Figure 3. Major Protein-protein Interactions of Rho in the PTC and Their Functional Validation.
(A) Interaction of Rho subunit C (ρC) with residues of the RNAP β I9 domain in PTC60. Upper panel: overview of PTC60. Lower panel: magnified view of the boxed region. The RNAP β I9 domain is colored red with α-helix residues 1012–1038 shown as a Cα model, and ρC is colored light blue. Interacting residues are labeled and shown as sticks. Black dashed lines denote H-bonds, salt bridges and cation–π interactions.
(B) Interaction of Rho subunit B (ρB) with the RNAP β subunit (residues 483–491) in PTC60. Upper panel: overview of PTC60. Lower panel: magnified view of the boxed region. β is colored red and ρB is colored drab. Interacting residues are labeled and shown as sticks. Black dashed lines indicate H-bonds and salt bridges.
(C) Interaction of Rho subunit A (ρA) with RNAP β’ subunit (residues 283–287) in PTC60. Upper panel: overview of PTC60. Lower panel: magnified view of the boxed region. β’ is colored orange, ρA is colored navy, and the map is shown as transparent surface.
(D) Interactions of ρB with the RNAP α1-CTD in PTC60. Upper panel: overview of PTC60. Lower panel: magnified view of the boxed region. The map is shown as transparent surface.
(E) PTC18 overall map at 7.9-Å nominal resolution with fitted model. The map is shown as gray transparent surface. The PTC18 structure model is shown in ribbon representation, and DNA and RNA are shown as blue and yellow ladders, respectively.
(F) Interactions of ρB and ρC with RNAP β in PTC18. The β subunit is colored red, ρB and ρC are colored drab and light blue, respectively, and the map is shown as gray mesh surface. Red dash lines denote the inter-protein crosslinks βLys115–ρLys115 and βLys1027–ρLys105.
(G) Mutations of RNAP residues that interact with Rho in the PTC compromise Rho-dependent termination in vivo. Upper panel: Schematic diagram of the plasmid-based Rho-dependent termination reporter(Sedlyarova et al., 2017) used to test the effect of RNAP chromosomal mutations. P (black triangle) indicates the constitutive promoter, and Rut81 is the 81-nt long canonical Rho-utilization site. Colored bars A1 and A2 indicate the locations of qRT-PCR amplicons. Lower panel: fold changes in Rho-dependent termination for E. coli MDS42 strains containing different mutations in the RNAP β subunit. BCM is bicyclomycin (5 µg/ml), which was used as positive control. qRT-PCR data are shown in fold changes of the A2/A1 amplicon signal; data from three independent experiments are presented as the means ± SEM; **P < 0.01; *P < 0.05.
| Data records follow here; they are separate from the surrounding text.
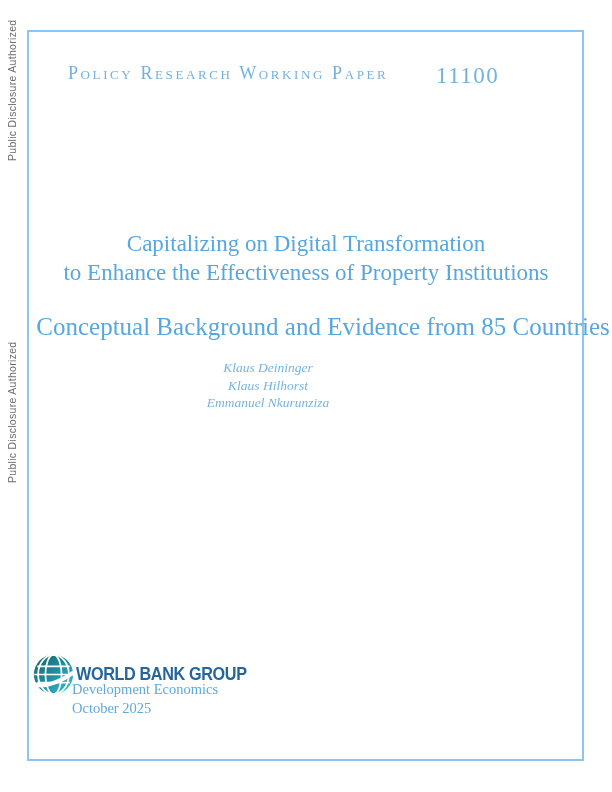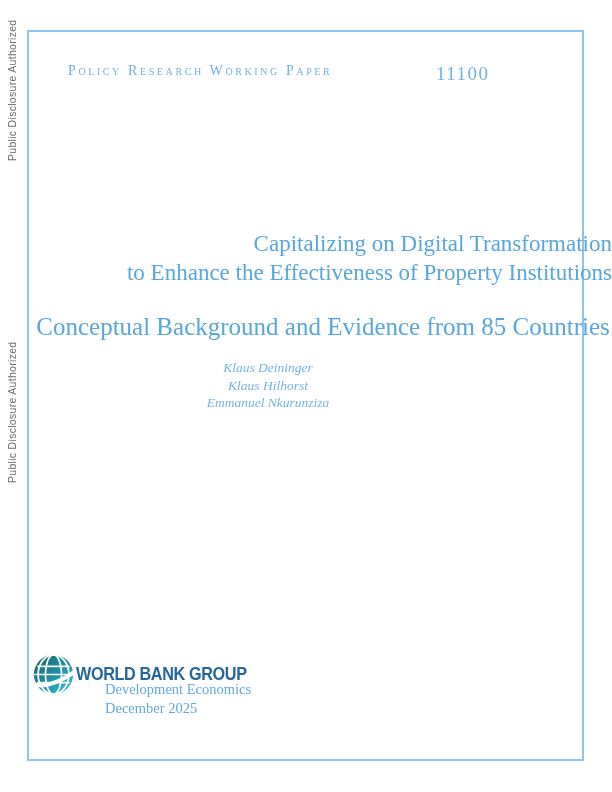--- a/index.html
+++ b/index.html
@@ -31,38 +31,38 @@
     letter-spacing: 0.3px;
     color: #6a6c6f;
   }
   .vlabel.v1 { top: 161px; }
   .vlabel.v2 { top: 483px; }
   .series {
     position: absolute;
     left: 68px;
     top: 63px;
     font-variant: small-caps;
-    font-size: 14px;
+    font-size: 18px;
     letter-spacing: 2.6px;
     color: #72b1e0;
   }
   .paper-no {
     position: absolute;
     left: 436px;
     top: 63px;
-    font-size: 19px;
+    font-size: 23px;
     letter-spacing: 1.5px;
     color: #72b1e0;
   }
   .title {
     position: absolute;
     left: 0;
     top: 229px;
     width: 612px;
-    text-align: right;
+    text-align: center;
     font-size: 23px;
     line-height: 29px;
     color: #57a7de;
   }
   .subtitle {
     position: absolute;
     left: 17px;
     top: 313px;
     width: 612px;
     text-align: center;
@@ -99,21 +99,20 @@
     margin-left: 2px;
     white-space: nowrap;
   }
   .footer-lines {
     position: absolute;
     left: 72px;
     top: 680px;
     font-size: 14.5px;
     line-height: 18.5px;
     color: #60a9dc;
-    margin-left: 33px;
   }
 </style>
 </head>
 <body>
 
 <div class="page">
 
   <span class="vlabel v1">Public Disclosure Authorized</span>
 
   <span class="vlabel v2">Public Disclosure Authorized</span>
@@ -154,16 +153,16 @@
         <line x1="1.5" y1="24" x2="46.5" y2="24"></line>
         <line x1="5" y1="33.5" x2="43" y2="33.5"></line>
       </g>
       <path d="M -3 34 C 10 40 26 37 50 20" stroke="#ffffff" stroke-width="5" fill="none"></path>
     </svg>
     <span class="org">WORLD BANK GROUP</span>
   </div>
 
   <div class="footer-lines">
     <div>Development Economics</div>
-    <div>December 2025</div>
+    <div>October 2025</div>
   </div>
 
 </div>
 
 </body></html>

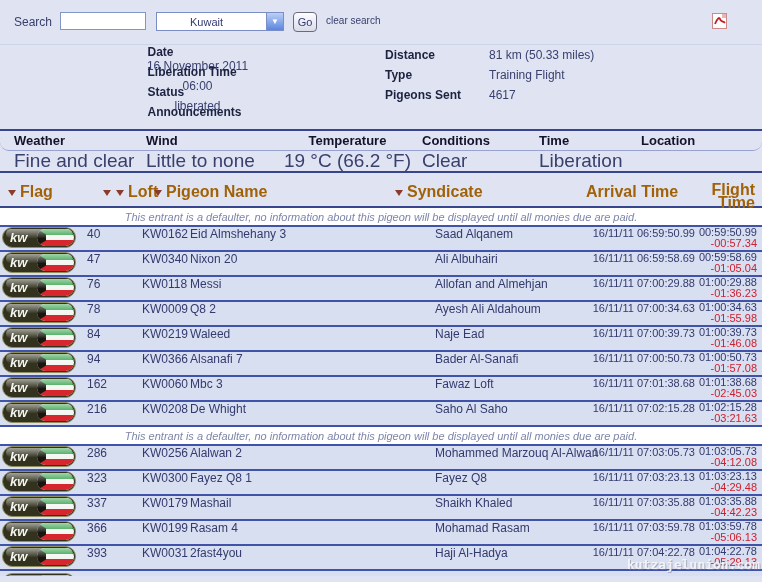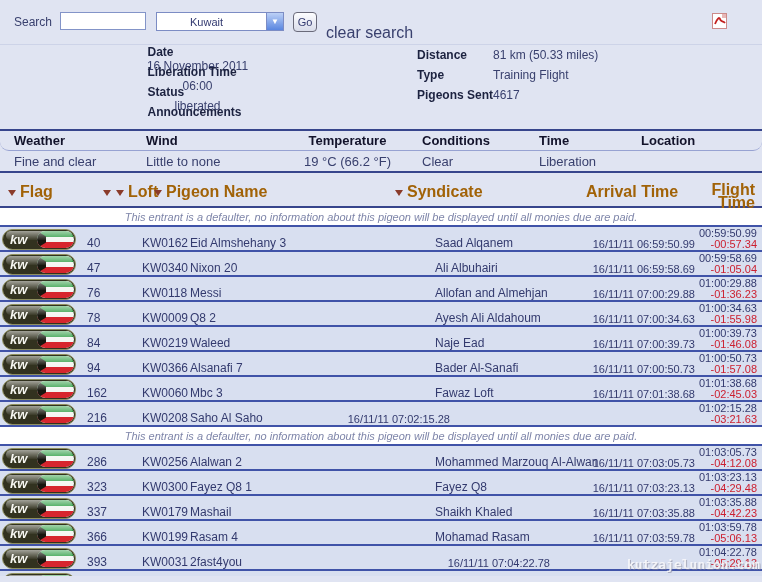--- a/index.html
+++ b/index.html
@@ -12,47 +12,47 @@
     position:relative;
   }
   
   .topbar { height:32px; padding:12px 0 0 14px; display:flex; align-items:flex-start; position:relative; }
   .search-label { font-size:12px; color:#39406e; margin:3px 8px 0 0; }
   .search-input { width:86px; height:18px; border:1px solid #8394c8; background:#fff; font-size:11px; font-family:"Liberation Sans",sans-serif; margin-right:10px; padding:0 3px; }
   .country-select { display:flex; align-items:stretch; width:128px; height:19px; border:1px solid #7c8cc4; background:#fff; margin-right:9px; cursor:default; }
   .select-text { flex:1; font-size:11px; color:#333a70; padding:3px 0 0 5px;margin-left:28px; }
   .select-arrow { width:17px; background:linear-gradient(#bcd0f6,#5a86e0); border-left:1px solid #7c8cc4; color:#fff; font-size:8px; display:flex; align-items:center; justify-content:center; }
   .go-button { width:24px; height:20px; border:1px solid #6a6a7a; border-radius:4px; background:linear-gradient(#fdfdff,#d9dcea); font-size:11px; color:#333a70; display:flex; align-items:center; justify-content:center; margin-right:9px; cursor:pointer; }
-  .clear-link { font-size:16px; color:#39406e; margin-top:12px; cursor:pointer; }
+  .clear-link { font-size:10px; color:#39406e; margin-top:3px; cursor:pointer; }
   .pdf-icon { position:absolute; right:33px; top:12px; width:18px; height:18px; cursor:pointer; }
   
   .info { margin-top:12px; border-top:1px solid #cdd3e8; display:flex; }
   .info-col { width:381px; }
   .info-row { display:flex; height:20px; align-items:center; font-size:12px; }
   .info-col.left .info-row { padding-left:14px;flex-direction:column; }
   .info-col.right .info-row { padding-left:4px; }
   .info-label { font-weight:bold; color:#1c2240; }
   .info-col.left .info-label { width:100px; }
-  .info-col.right .info-label { width:76px;margin-left:32px; }
+  .info-col.right .info-label { width:104px; }
   .info-value { color:#39406e; }
   
   .weather { margin-top:4px; border-top:2px solid #37458c; border-bottom:2px solid #37458c; }
   .weather-row { display:flex; height:20px; align-items:center;border-radius:9px; }
   .weather-row.hdr { font-size:13px; font-weight:bold; color:#12122a; border-bottom:1px solid #97a2d2; }
-  .weather-row.val { font-size:13px; color:#39406e; }
+  .weather-row.val { font-size:19px; color:#39406e; }
   .wc0{width:146px;padding-left:14px;} .wc1{width:127px;} .wc2{width:149px;text-align:center;} .wc3{width:117px;} .wc4{width:102px;} .wc5{flex:1;}
   
   .results-header { position:relative; height:30px; margin-top:5px; border-bottom:2px solid #37458c; font-size:16px; font-weight:bold; color:#a16207; }
   .rh { position:absolute; top:5px; white-space:nowrap; cursor:pointer; }
   .sort-arrow { display:inline-block; width:0; height:0; border-left:4px solid transparent; border-right:4px solid transparent; border-top:6px solid #8a3b2b; margin-right:4px; vertical-align:middle; cursor:pointer; }
   .rh-flag{left:8px;} .rh-arrow2{left:103px;} .rh-loft{left:116px;} .rh-name{left:154px;} .rh-synd{left:395px;} .rh-arrival{left:586px;cursor:default;} .rh-flight{right:7px; text-align:right; line-height:13px; cursor:default;}
   
   .rows {}
   .notice-row { height:19px; border-bottom:2px solid #4053a8; background:#ffffff; display:flex; align-items:center; justify-content:center; font-size:11px; font-style:italic; color:#7e85a9; }
-  .row { height:25px; border-bottom:2px solid #4053a8; background:#d8dff0; display:flex; align-items:flex-end; font-size:12px; color:#333a6e; }
+  .row { height:25px; border-bottom:2px solid #4053a8; background:#d8dff0; display:flex; align-items:flex-start; font-size:12px; color:#333a6e; }
   .c-flag { width:82px; padding-left:2px; }
   .c-num { width:60px; padding-left:5px; }
   .c-loft { width:48px; }
   .c-name { width:245px; }
   .c-synd { width:145px; white-space:nowrap; }
   .c-arr { width:115px; text-align:right; font-size:11px; white-space:nowrap; }
   .c-flight { flex:1; text-align:right; padding-right:5px; font-size:11px; line-height:11px; white-space:nowrap; }
   .flight-main { color:#333a6e; }
   .flight-diff { color:#cc2030; }
   .row.partial { height:5px; border-bottom:none; overflow:hidden; align-items:flex-start; }
@@ -316,20 +316,21 @@
           <span class="stripes">
             <span class="s-green"></span>
             <span class="s-red"></span>
             <span class="trap"></span>
           </span>
           <span class="gloss"></span>
         </div>
       </div>
       <div class="c-num">216</div>
       <div class="c-loft">KW0208</div>
+      <div class="c-name">De Whight</div>
       <div class="c-synd">Saho Al Saho</div>
       <div class="c-arr">16/11/11 07:02:15.28</div>
       <div class="c-flight">
         <div class="flight-main">01:02:15.28</div>
         <div class="flight-diff">-03:21.63</div>
       </div>
     </div>
     <div class="notice-row">This entrant is a defaulter, no information about this pigeon will be displayed until all monies due are paid.</div>
     <div class="row">
       <div class="c-flag">
@@ -427,20 +428,21 @@
             <span class="s-green"></span>
             <span class="s-red"></span>
             <span class="trap"></span>
           </span>
           <span class="gloss"></span>
         </div>
       </div>
       <div class="c-num">393</div>
       <div class="c-loft">KW0031</div>
       <div class="c-name">2fast4you</div>
+      <div class="c-synd">Haji Al-Hadya</div>
       <div class="c-arr">16/11/11 07:04:22.78</div>
       <div class="c-flight">
         <div class="flight-main">01:04:22.78</div>
         <div class="flight-diff">-05:29.13</div>
       </div>
     </div>
     <div class="row partial">
       <div class="c-flag">
         <div class="flag">
           <span class="stripes">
(H) Δβ483–491 and Δβ483–491/I9 are progressively more sensitive to bicyclomycin (BCM) than the parent MDS42 strain. Bioscreen C™-generated automated growth curves for MDS42 and mutant strains in LB with or without BCM (50 µg/ml) are shown.
(I) Δβ483–491/I9 RNAP is less susceptible to Rho-dependent termination in vitro. The radiogram shows a representative runoff assay used to assess the efficiency of Rho-dependent termination. The initial radiolabeled EC20 was chased in the absence or presence of the indicated amounts of Rho. The termination efficiency (%T) was estimated as the ratio between the signals within the termination zones (red lines) and the runoff. The average value of the termination change was calculated from three independent experiments using 12.5 nM Rho.